Cambridge, MA – A Harvard University healthcare advocacy group recently filed complaints against seven health insurers in eight states, claiming that they discriminate against HIV patients by making vital medications they need either too expensive or by not covering the drugs at all, according to Kaiser Health News.
The complaint was filed in September by the Center for Health Law and Policy Innovation of Harvard Law School (CHLPI) with the Department of Health and Human Services’ Office of Civil Rights (OCR).
CHIPL argues that plans by Anthem Blue Cross Blue Shield, Cigna, Community Health Choice, Highmark, Humana, Independence Blue Cross, and UPMC Health Plan, in Alabama, Georgia, Illinois, Louisiana, Pennsylvania, Tennessee, Texas and Wisconsin, circumvent federal health care law, which profits insures from discriminating against people based on medical condition.
The result not only renders essential treatments unaffordable and unavailable for people living with HIV in those states, it’s alleged to violate both their health care rights guaranteed under the Affordable Health Care (ACA) and their civil rights protections under the Americans with Disabilities Act (ADA).
“What’s most important to us is that there’s a robust enforcement mechanism around the promises … in the ACA and its regulations, especially the anti-discrimination provisions,” said Kevin Costello, director of litigation at CHLPI.
The Harvard center, along with AIDS groups in seven states, examined silver-level–plans, where insurance companies pay 70%, and patients pay 30% and have lower out-of-pocket premiums–available on the Marketplace, to determine whether the plans cover six treatment regimens that are the current standards of care for treating HIV.
CHIPL says the insurers bypass the ACA and its regulations by refusing to cover single-tablet drug regimens that are often tied to better compliance because a number of effective medicines are combined in one pill.
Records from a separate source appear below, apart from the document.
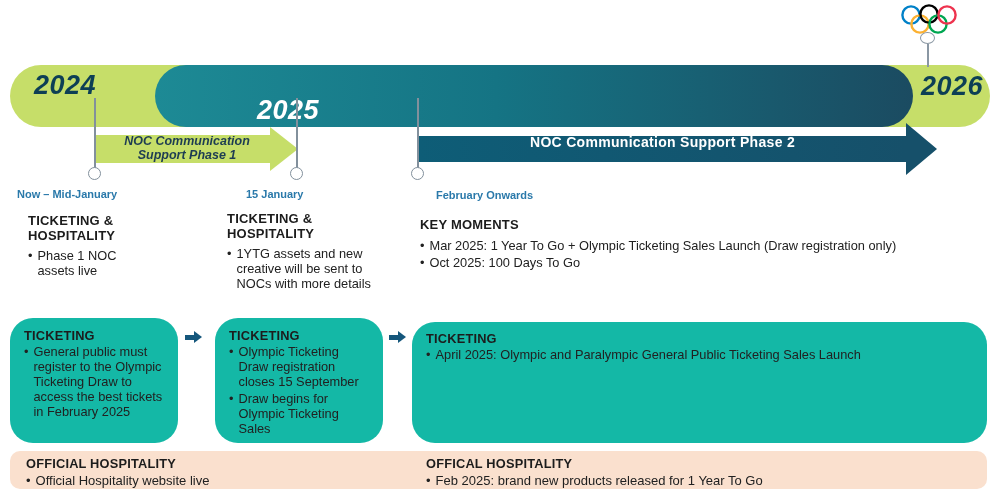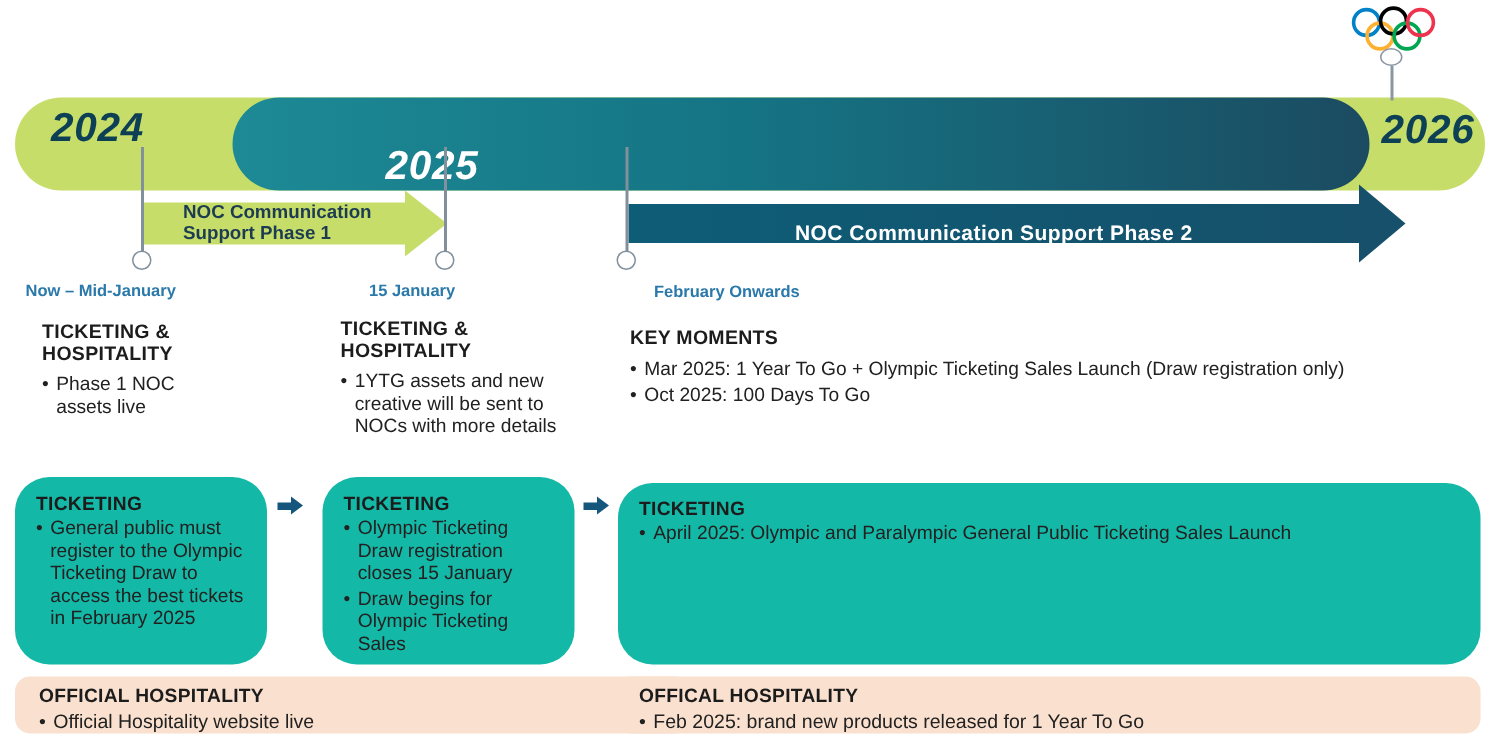--- a/index.html
+++ b/index.html
@@ -22,8 +22,8 @@
   .p1-head { left:270px; top:127px; width:0; height:0; z-index:4;
              border-top:22px solid transparent; border-bottom:22px solid transparent;
              border-left:28px solid #c6de69; }
-  .p1-label { left:122px; top:134px; width:130px; text-align:left; font-size:12.5px;
-              font-weight:bold; color:#1d3c52; line-height:1.14; z-index:5; }
+  .p1-label { left:122px; top:134px; width:130px; text-align:center; font-size:12.5px;
+              font-weight:bold; color:#1d3c52; line-height:1.14; z-index:5;font-style:italic; }
   .p2-body { left:419px; top:136px; width:487px; height:26px;
              background:linear-gradient(90deg,#0e5d77,#16506a); z-index:4; }
   .p2-head { left:906px; top:123px; width:0; height:0; z-index:4;

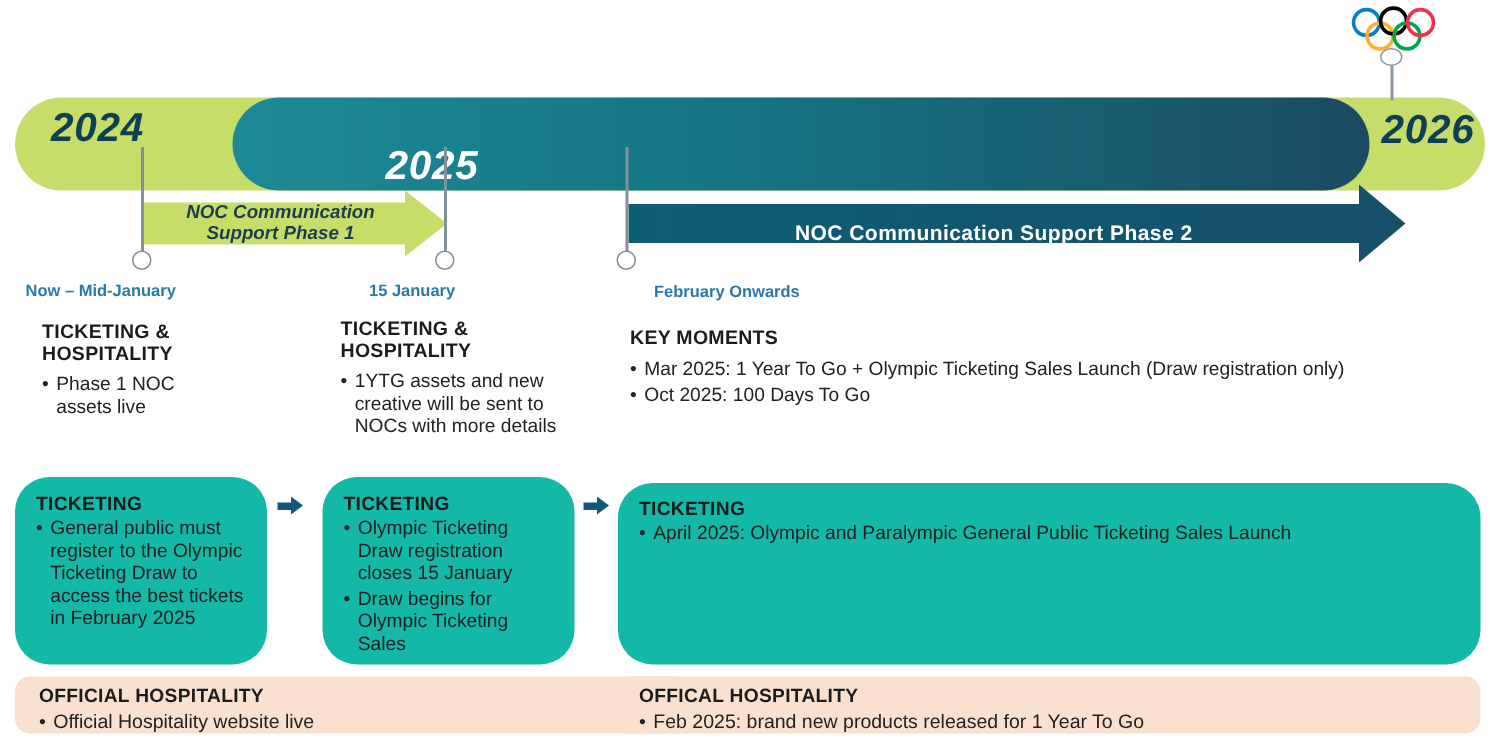--- a/index.html
+++ b/index.html
@@ -29,7 +29,7 @@
   .p2-head { left:906px; top:123px; width:0; height:0; z-index:4;
              border-top:26px solid transparent; border-bottom:26px solid transparent;
              border-left:31px solid #16506a; }
-  .p2-label { left:419px; top:147px; width:487px; text-align:center; font-size:14px;
+  .p2-label { left:419px; top:134px; width:487px; text-align:center; font-size:14px;
               font-weight:bold; color:#ffffff; letter-spacing:.3px; z-index:5; }
 
   

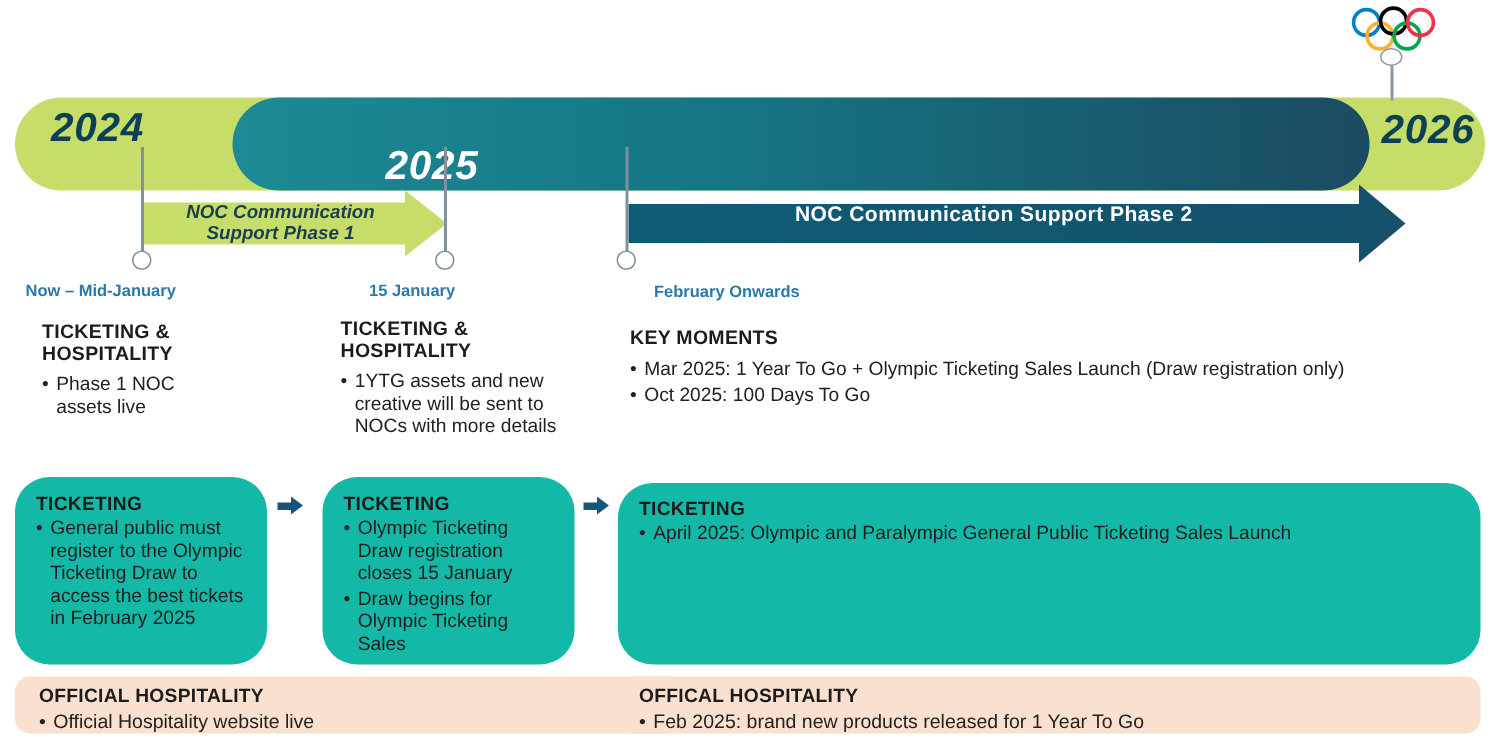--- a/index.html
+++ b/index.html
@@ -158,7 +158,7 @@
     <div class="bullets">
       <div class="b-row">
         <span class="b-dot">•</span>
-        <span>Olympic Ticketing Draw registration closes 15 January</span>
+        <span>Olympic Ticketing Draw registration closes 15 September</span>
       </div>
       <div class="b-row">
         <span class="b-dot">•</span>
Alternatively, the insurers place most or all of the drugs in the higher gold and premium cost tiers, with patients having to shell out higher monthly premiums, according to the complaint.
CHIPL found, for example, that Anthem silver plans in Wisconsin cover only four of the 16 drugs or combination products that are recommended to meet the current standard of care, and they fail to cover any single-tablet regimens. In Illinois, the center charged that Humana’s silver plans place 16 of the 24 most commonly prescribed HIV drugs in the highest cost-sharing tier, which requires patients to pay 50 percent of the cost.
With estimated monthly costs ranging from $377 to $684 for different drug regimens, enrollees in the Illinois Humana plans would have to pony up between 8 and 14 percent of their average monthly income, according to the Harvard center.
Costello said although the complaints are addressing HIV drugs, the center hopes the complaint speaks to the larger issue of patients with chronic illnesses difficulty in accessing drugs.